Feryal A Alskafi1, Ahsan Khandoker1, Faezeh Marzbanrad2, Herbert F. Jelinek3
1Khalifa University, 2Monash University, 3Khalifa University of Science and Technology


Abstract

Aims: Emerging evidence indicates the existence of bidirectional, complex, and nonlinear communication between heartbeat and brain dynamics, which provides support for long-standing hypotheses regarding the causal relationship between physiological activity and emotions. Therefore, this study aimed to leverage network physiology and brain-heart interaction (BHI) principles as a way to represent complex emotional behavior, paving the way for explainable affective computing. Method: The controlled time delay stability algorithm (cTDS) is used to investigate correlations between photoplethysmography (PPG) features and electroencephalography (EEG) signals for distinguishing between four affective states based on High (H) and low (L) valence (V) and arousal (A). PPG parameters (amplitude, peak-to-peak interval (PPI), and pulse width amplitude (PWA)) and EEG data from eight electrodes (fp1, fp2, c3, c4, o1, o2, t7, t8) across four frequency bands (alpha, beta, gamma, theta) were analyzed using the DEAP dataset. Results: Significant correlations were found between EEG frequency bands and both PWA and PPI across affective states (p < 0.01). However, reverse relationships, where PPI or PWA influenced EEG bands, did not show significance across the affective states.

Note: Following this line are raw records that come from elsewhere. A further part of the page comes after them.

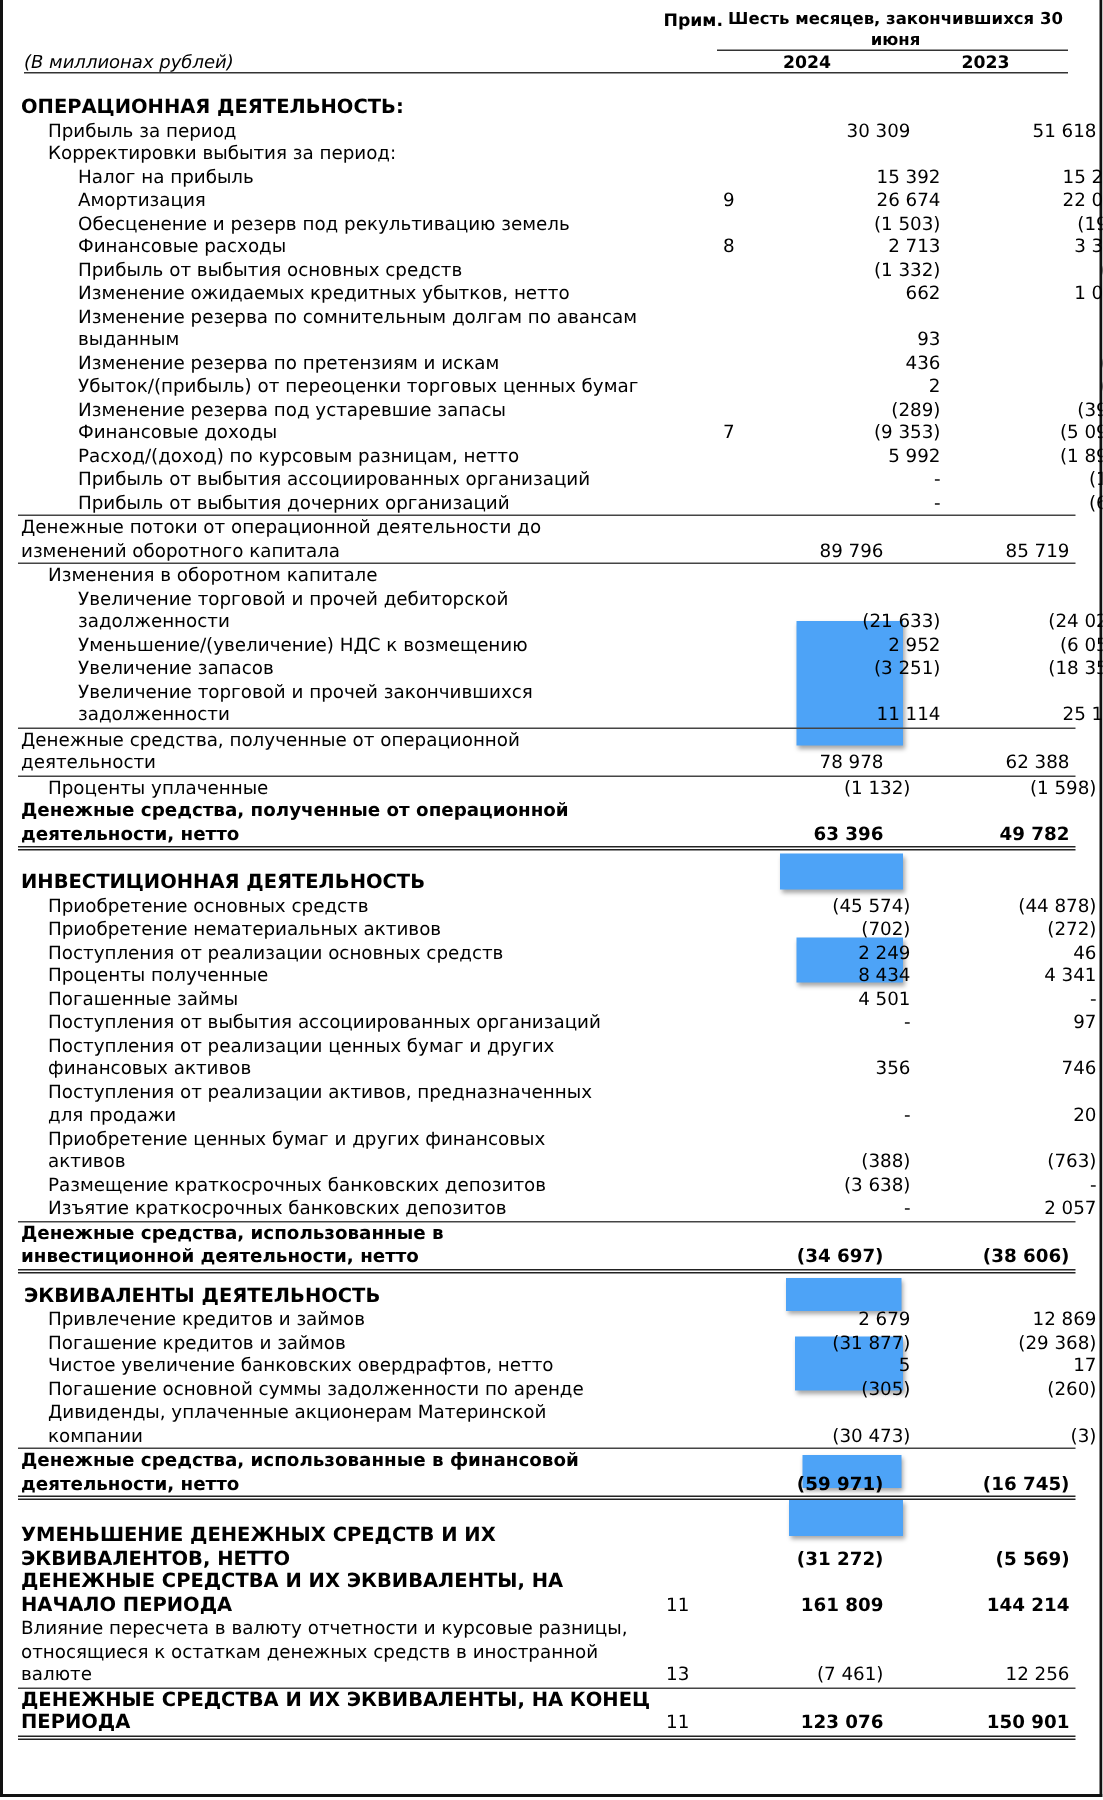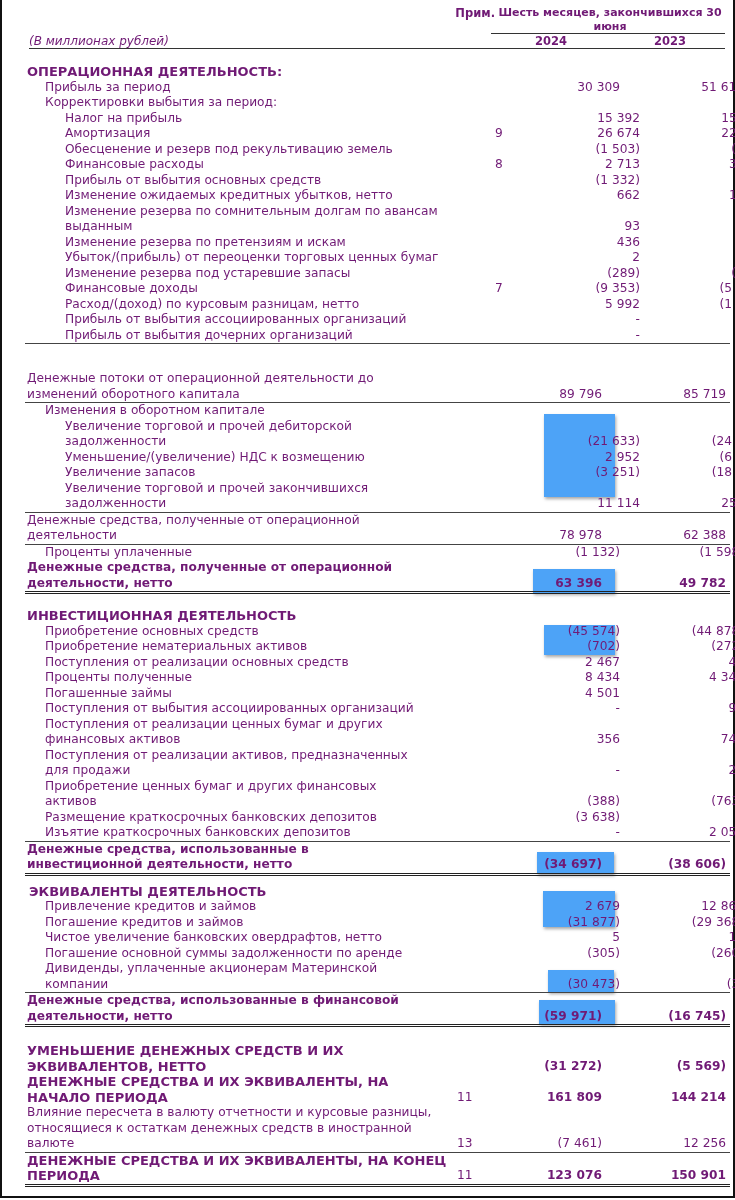"Прим." .page { color: #701a75 -> #000000; left: 25px -> 12px }
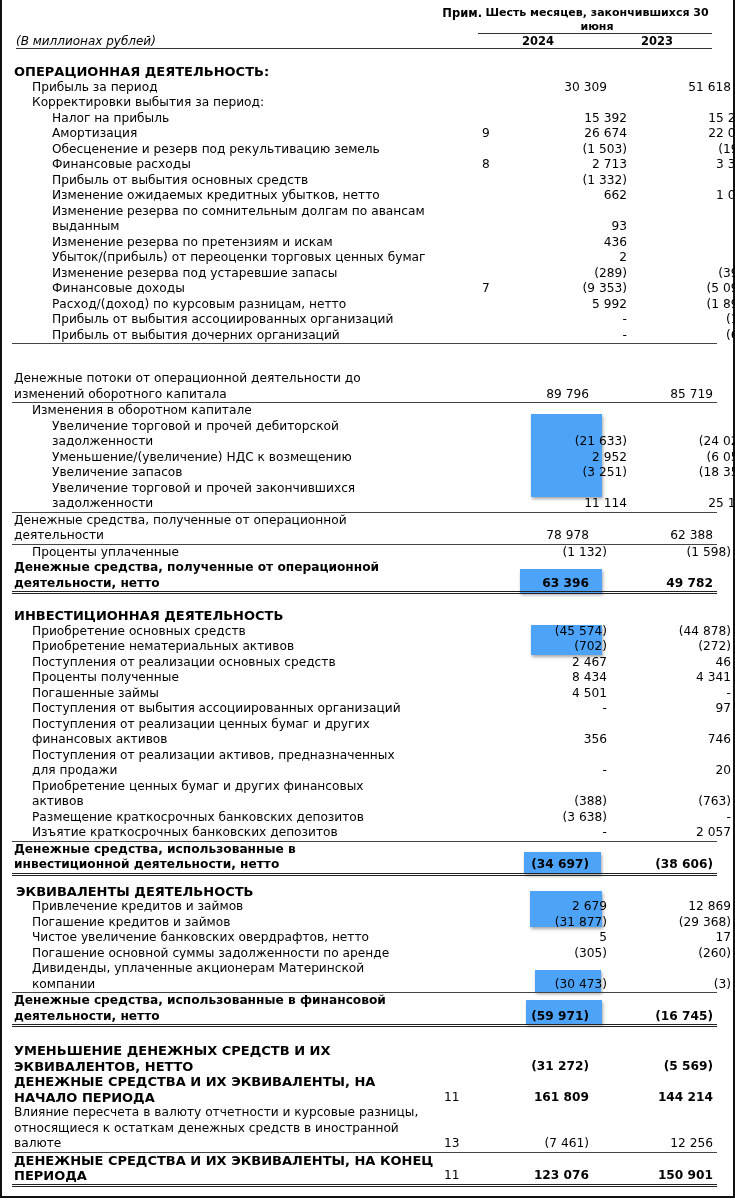"Денежные потоки от операционной" div.lbl { margin-top: 27px -> none }
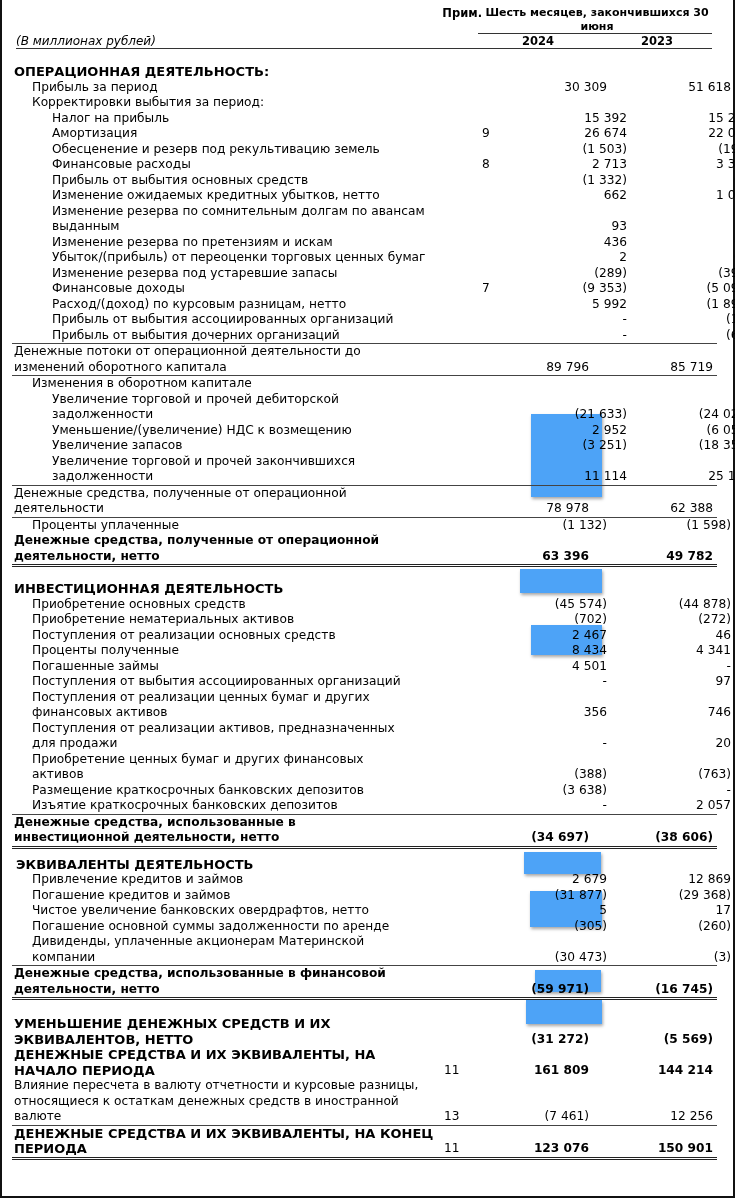"2 467" div.v1 { text: 2 467 -> 2 249 }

Additionally, the correlation of PPG amplitude and EEG bands, or vice versa, did not differentiate between affective states significantly, indicating that PPG amplitude may not be as indicative of affective states as PPI or PWA in this context. Conclusion: The findings highlight EEG-PWA and EEG-PPI connectivity as reliable indicators of affective states. Unlike PA, which reflects systolic blood pressure changes, PPI and PWA offer unique insights into cardiac autonomic activity and vascular tone regulation, closely linked to emotional processing. The inability of EEG-PA connectivity to differentiate between affective states suggests that changes in systolic blood pressure may not be intricately tied to the nuanced variations in affective states captured in this study. Leveraging PWA and PPI promises to refine affective computing and human-computer interaction.